▶ [Task item] Could you return each entry below exactly as written, minus any pictures?

[Change detection data]
┄┄┄┄┄┄

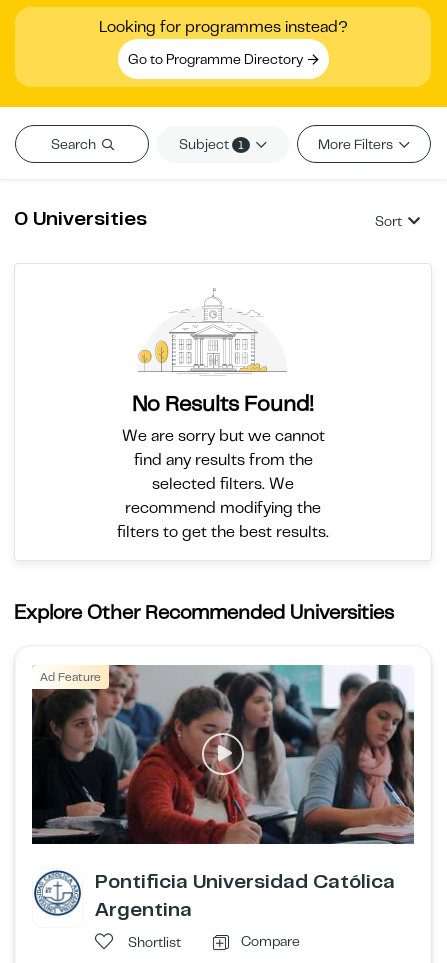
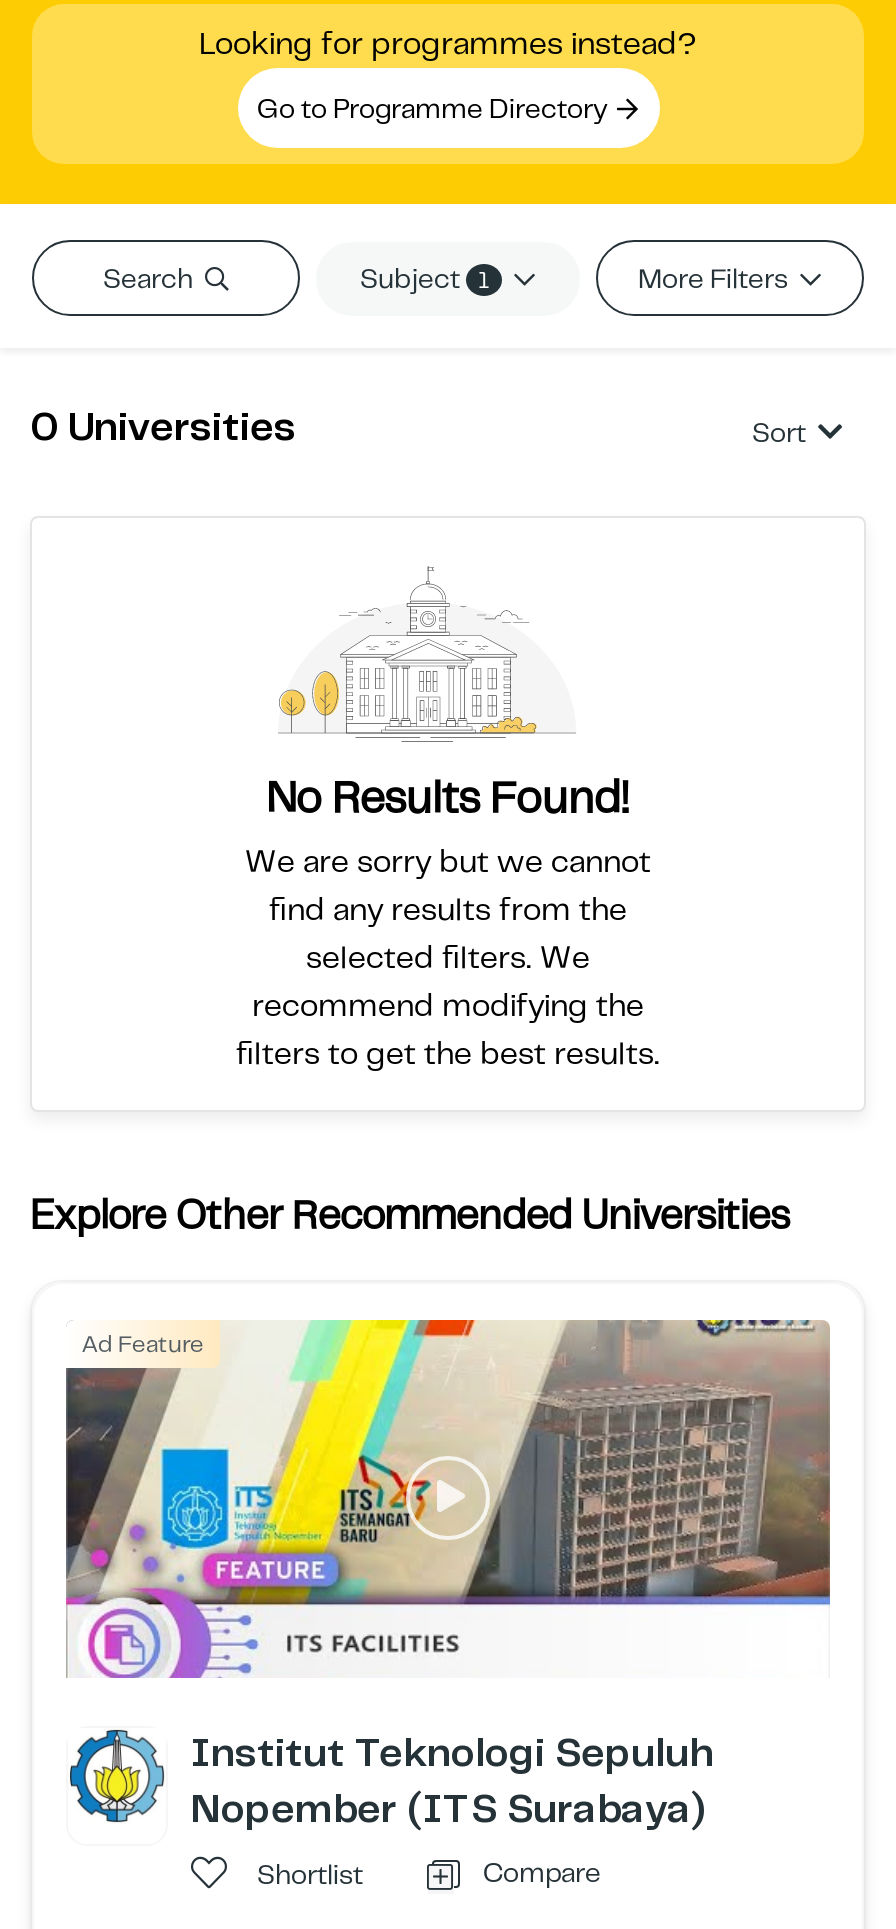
- [image]
- Pontificia Universidad Católica
- Argentina
+ [image]
+ Institut Teknologi Sepuluh
+ Nopember (ITS Surabaya)

- [image]
+ [image]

┄┄┄┄┄┄

▶ [Answer to this exercise]
- [image]
- Pontificia Universidad Católica
- Argentina
+ [image]
+ Institut Teknologi Sepuluh
+ Nopember (ITS Surabaya)

- [image]
+ [image]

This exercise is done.